How to build your own NLP for chatbots
Introduction
When building a chatbot, one of the most important parts is the NLP (Natural Language Processing), that allows us to understand what the user wants and match it into an intent (action) of our chatbot.
This part that is really important, usually becomes a “black box” provided by a third party like Google DialogFlow, Microsoft LUIS or IBM Watson, that also means to lost privacy of our clients. There is a lot of unknows around those “black boxes” and how they work internally, and this causes fear of implementing one in-house.
Through this article you’ll learn theory, and later you’ll build your own NLP. You’ll learn how to measure whether it’s performing well or not. Source code is included and runnable on the cloud directly on CodeSandbox’s website, so you can fork every experiment and play with the code.
Techniques
When we talk about NLP, we are talking about a huge field of Artificial Intelligence, with lots of techniques like LSTM, word2vec, fasttext or PoS (Part of Speech) for the NLU (Natural Language Understanding).
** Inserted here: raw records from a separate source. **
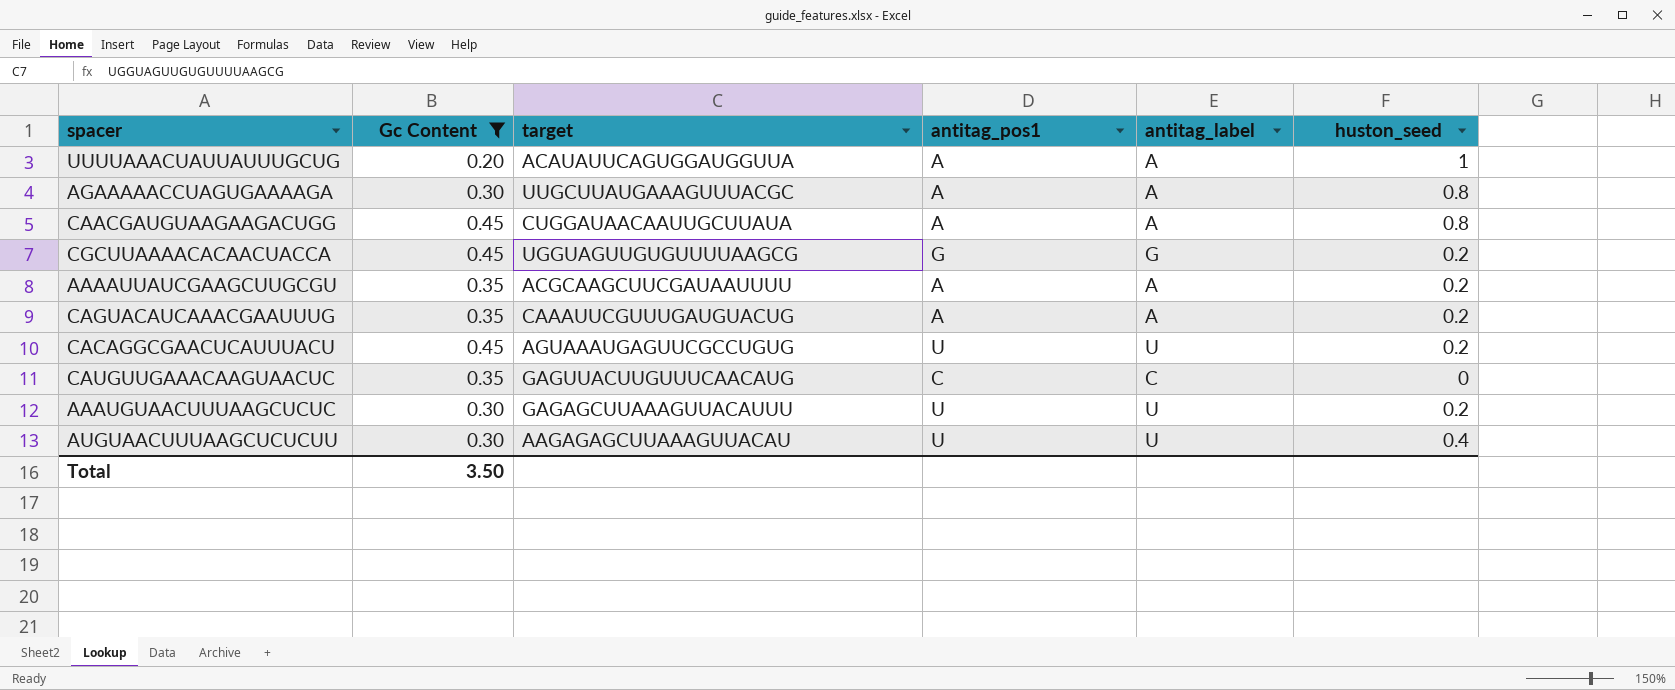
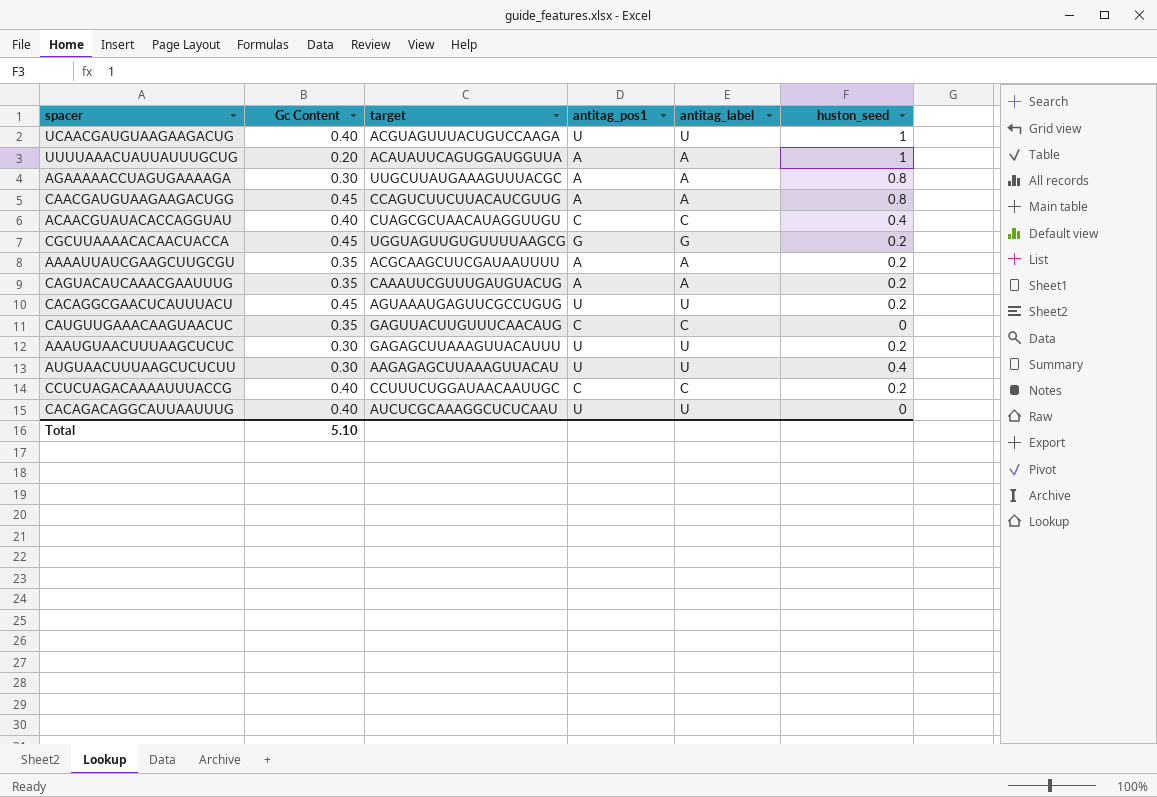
filter: Gc Content != 0.40 -> none
CAACGAUGUAAGAAGACUGG | target: CUGGAUAACAAUUGCUUAUA -> CCAGUCUUCUUACAUCGUUG
Total | Gc Content: 3.50 -> 5.10

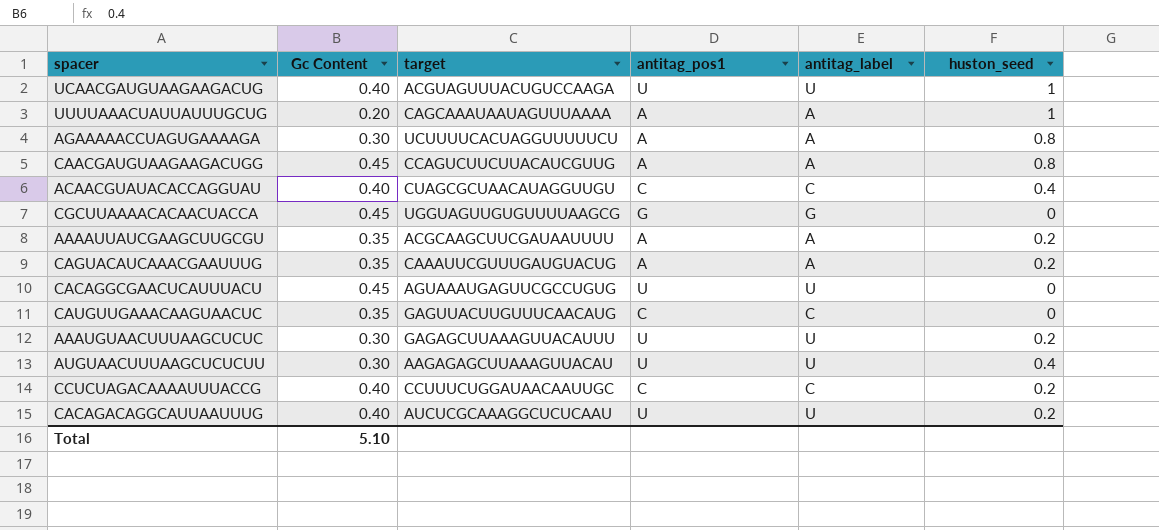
UUUUAAACUAUUAUUUGCUG | target: ACAUAUUCAGUGGAUGGUUA -> CAGCAAAUAAUAGUUUAAAA
AGAAAAACCUAGUGAAAAGA | target: UUGCUUAUGAAAGUUUACGC -> UCUUUUCACUAGGUUUUUCU
CGCUUAAAACACAACUACCA | huston_seed: 0.2 -> 0
CACAGGCGAACUCAUUUACU | huston_seed: 0.2 -> 0
CACAGACAGGCAUUAAUUUG | huston_seed: 0 -> 0.2

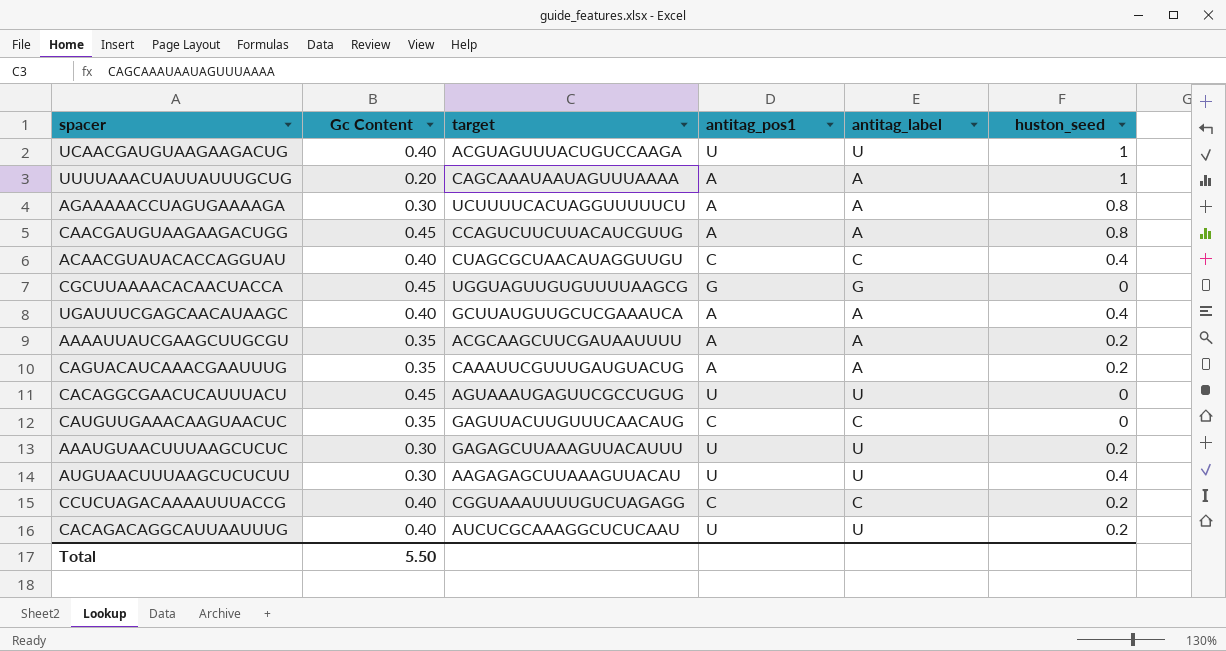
row UGAUUUCGAGCAACAUAAGC: none -> 0.40 | GCUUAUGUUGCUCGAAAUCA | A | A | 0.4
CCUCUAGACAAAAUUUACCG | target: CCUUUCUGGAUAACAAUUGC -> CGGUAAAUUUUGUCUAGAGG
Total | Gc Content: 5.10 -> 5.50

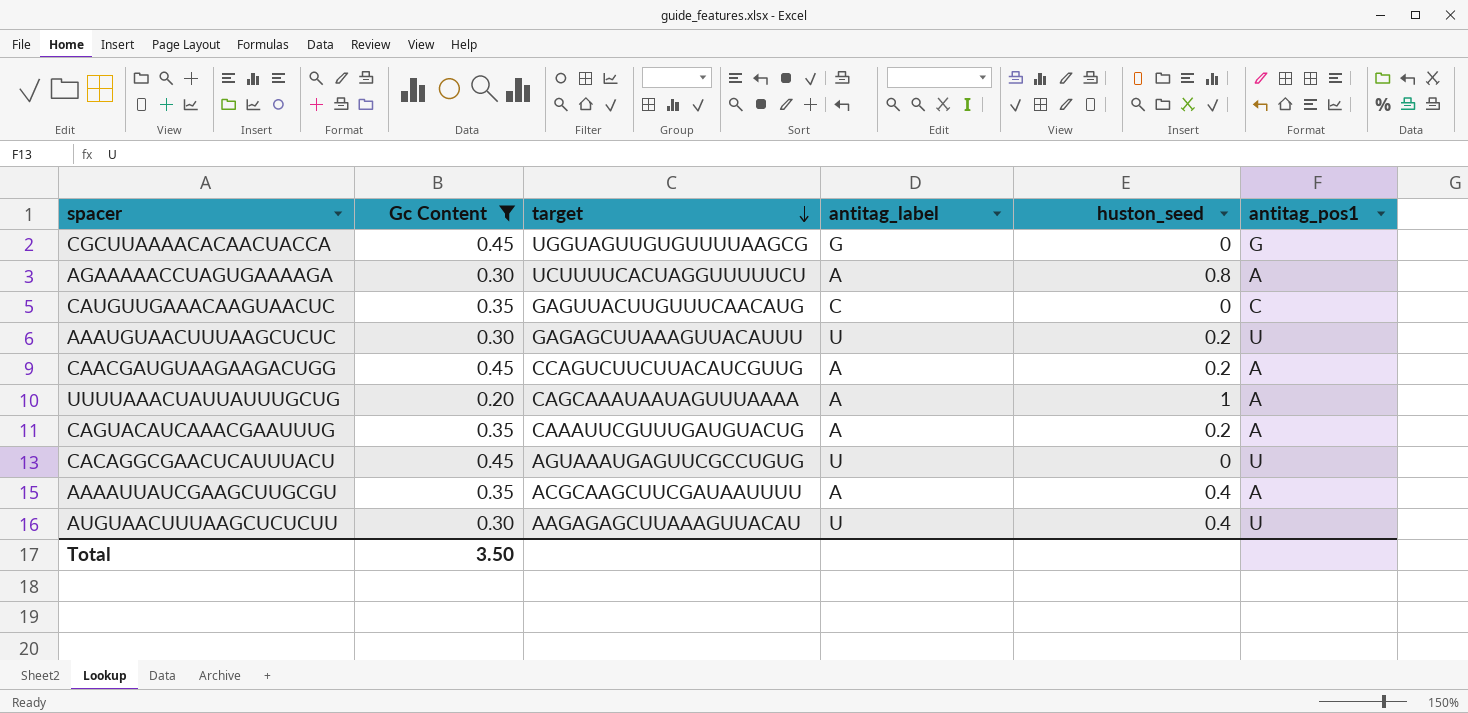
filter: none -> Gc Content != 0.40
row order: none -> target descending
column antitag_pos1 | position: 4 -> 6
CAACGAUGUAAGAAGACUGG | huston_seed: 0.8 -> 0.2
AAAAUUAUCGAAGCUUGCGU | huston_seed: 0.2 -> 0.4
Total | Gc Content: 5.50 -> 3.50

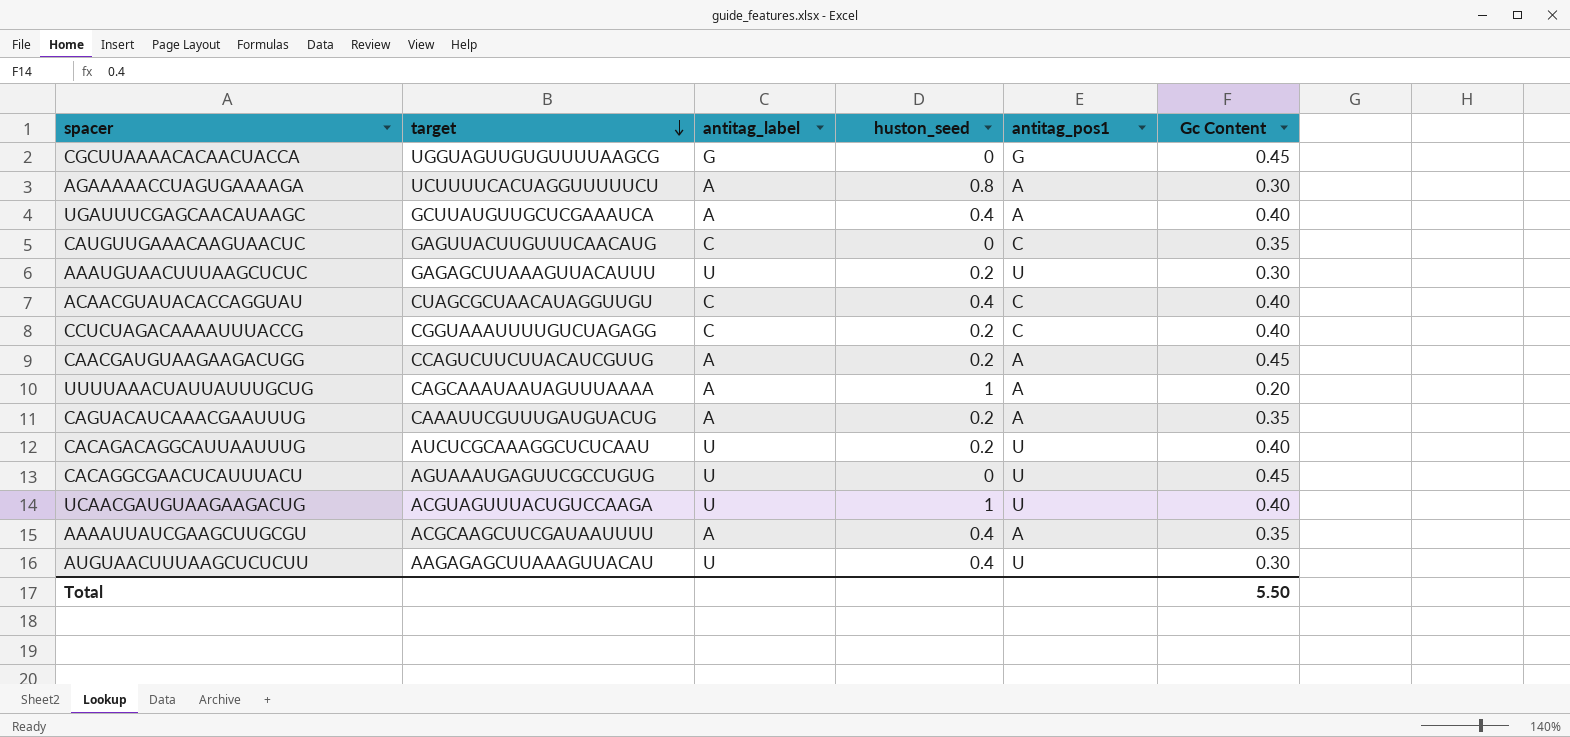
filter: Gc Content != 0.40 -> none
column Gc Content | position: 2 -> 6
Total | Gc Content: 3.50 -> 5.50

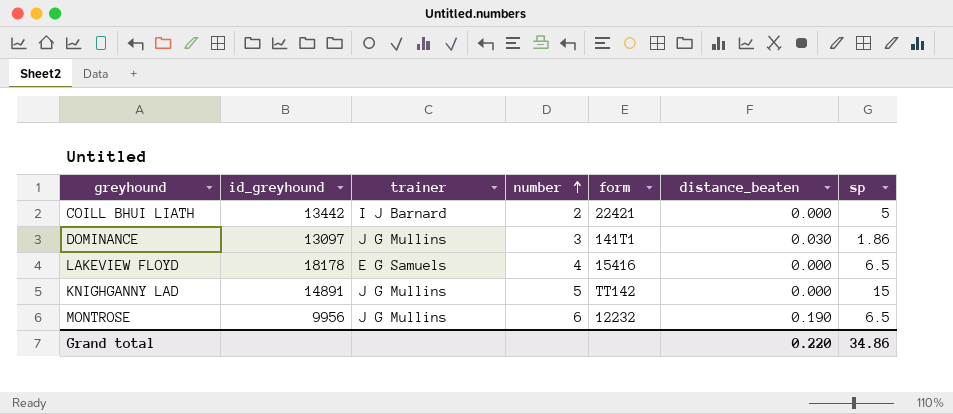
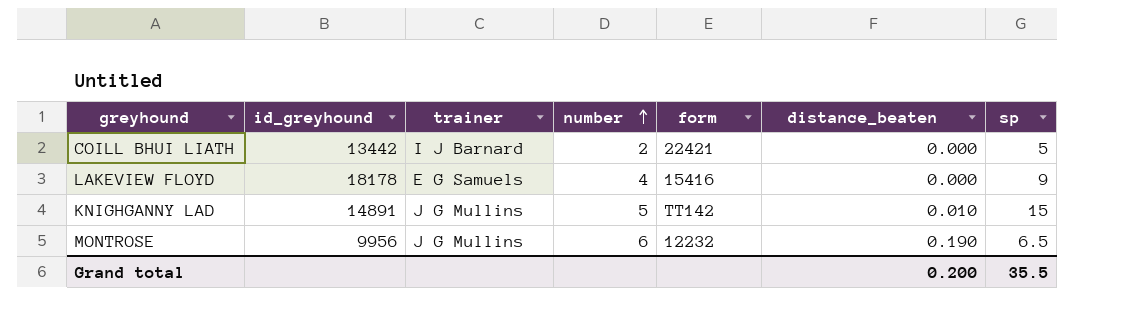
row DOMINANCE: 13097 | J G Mullins | 3 | 141T1 | 0.030 | 1.86 -> none
LAKEVIEW FLOYD | sp: 6.5 -> 9
KNIGHGANNY LAD | distance_beaten: 0.000 -> 0.010
Grand total | distance_beaten: 0.220 -> 0.200
Grand total | sp: 34.86 -> 35.5

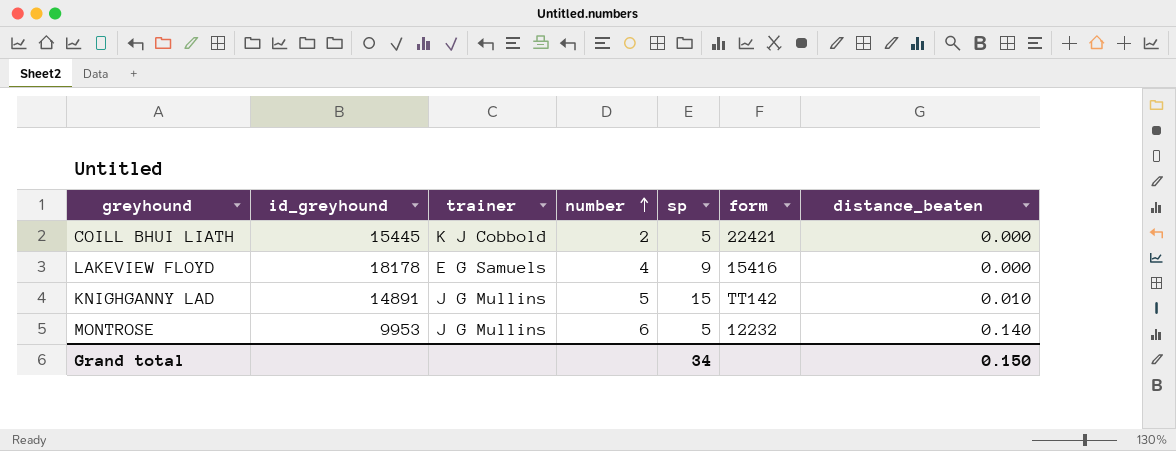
column sp | position: 7 -> 5
COILL BHUI LIATH | id_greyhound: 13442 -> 15445
COILL BHUI LIATH | trainer: I J Barnard -> K J Cobbold
MONTROSE | id_greyhound: 9956 -> 9953
MONTROSE | sp: 6.5 -> 5
MONTROSE | distance_beaten: 0.190 -> 0.140
Grand total | sp: 35.5 -> 34
Grand total | distance_beaten: 0.200 -> 0.150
In our case we will implement a multiclass classifier using a neural network. Let’s go step by step.
What is a multiclass classifier
In NLP there are tons of techniques. In our case we want to implement a multiclass classifier. What does it means?
A classifier, in Artificial Intelligence, is what given an input can classify it into the best class (or label), the class that match better the input. Those classes must be a discrete set, something that can be enumerated, like the colors of the rainbow, and not continuous like a real number between 0 and 1.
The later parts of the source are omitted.